_How to complete this task_: Your task is to print all of the entries exactly, though the pictures should not be included.

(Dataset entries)
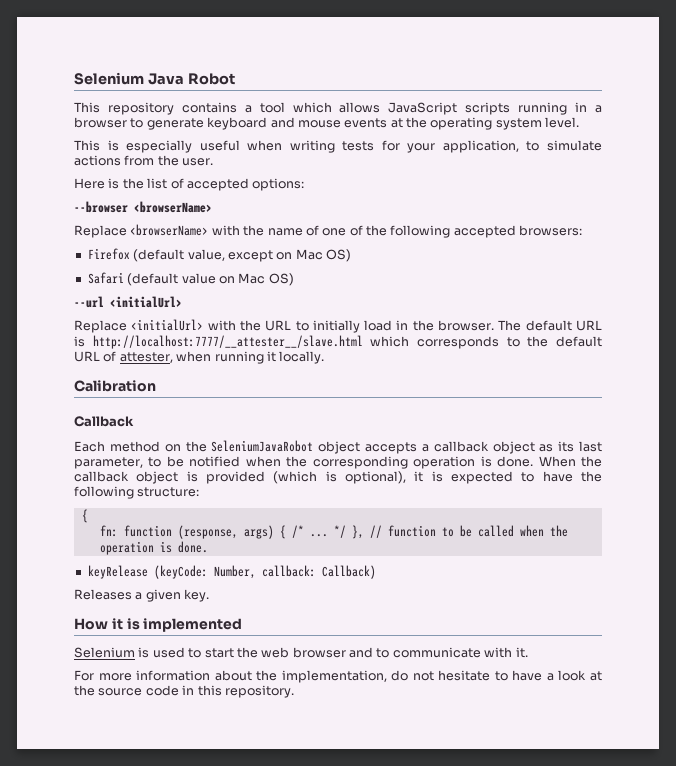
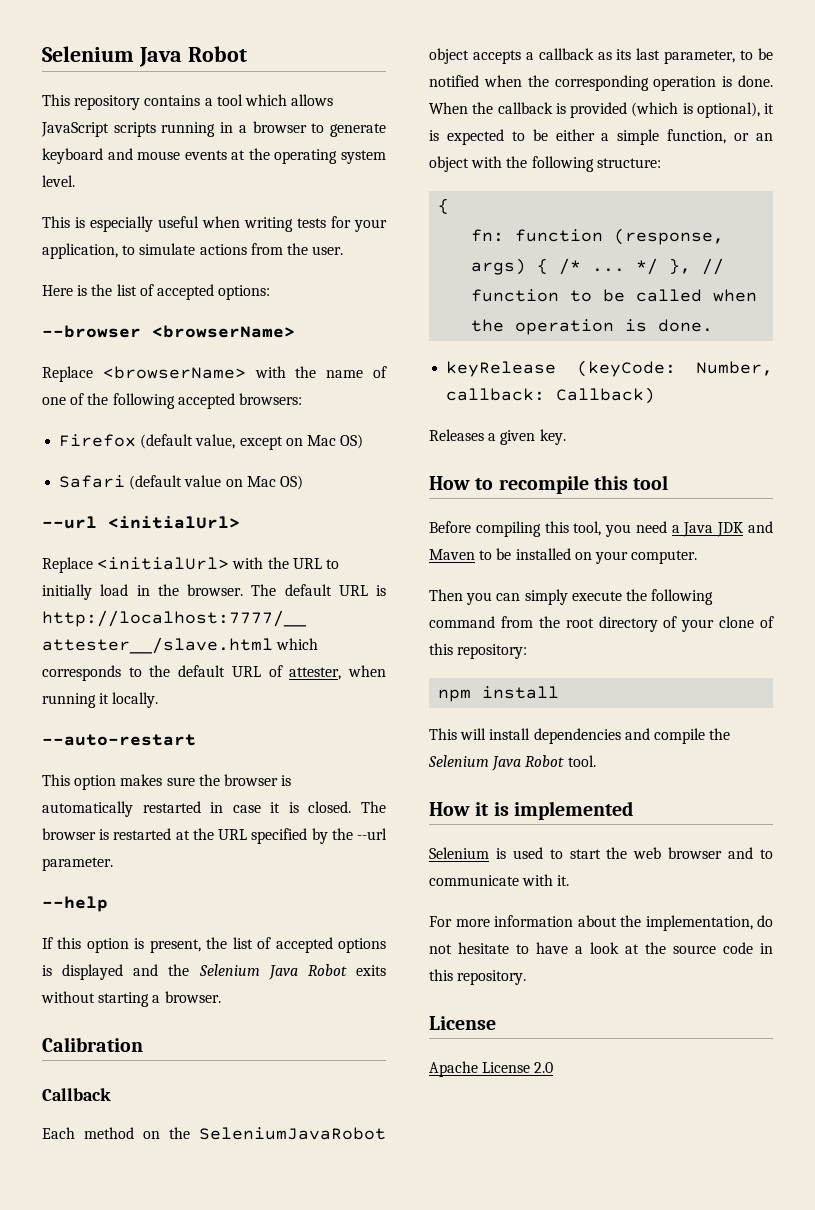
+ --auto-restart
+ This option makes sure the browser is automatically restarted in case it is closed. The browser is restarted at the URL specified by the --url parameter.
+ --help
+ If this option is present, the list of accepted options is displayed and the Selenium Java Robot exits without starting a browser.
- Each method on the SeleniumJavaRobot object accepts a callback object as its last parameter, to be notified when the corresponding operation is done.
+ Each method on the SeleniumJavaRobot object accepts a callback as its last parameter, to be notified when the corresponding operation is done.
- When the callback object is provided (which is optional), it is expected to have the following structure:
+ When the callback is provided (which is optional), it is expected to be either a simple function, or an object with the following structure:
+ How to recompile this tool
+ Before compiling this tool, you need a Java JDK and Maven to be installed on your computer.
+ Then you can simply execute the following command from the root directory of your clone of this repository:
+ npm install
+ This will install dependencies and compile the Selenium Java Robot tool.
  For more information about the implementation, do not hesitate to have a look at the source code in this repository.
+ License
+ Apache License 2.0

_Answer box_:
+ --auto-restart
+ This option makes sure the browser is automatically restarted in case it is closed. The browser is restarted at the URL specified by the --url parameter.
+ --help
+ If this option is present, the list of accepted options is displayed and the Selenium Java Robot exits without starting a browser.
- Each method on the SeleniumJavaRobot object accepts a callback object as its last parameter, to be notified when the corresponding operation is done.
+ Each method on the SeleniumJavaRobot object accepts a callback as its last parameter, to be notified when the corresponding operation is done.
- When the callback object is provided (which is optional), it is expected to have the following structure:
+ When the callback is provided (which is optional), it is expected to be either a simple function, or an object with the following structure:
+ How to recompile this tool
+ Before compiling this tool, you need a Java JDK and Maven to be installed on your computer.
+ Then you can simply execute the following command from the root directory of your clone of this repository:
+ npm install
+ This will install dependencies and compile the Selenium Java Robot tool.
  For more information about the implementation, do not hesitate to have a look at the source code in this repository.
+ License
+ Apache License 2.0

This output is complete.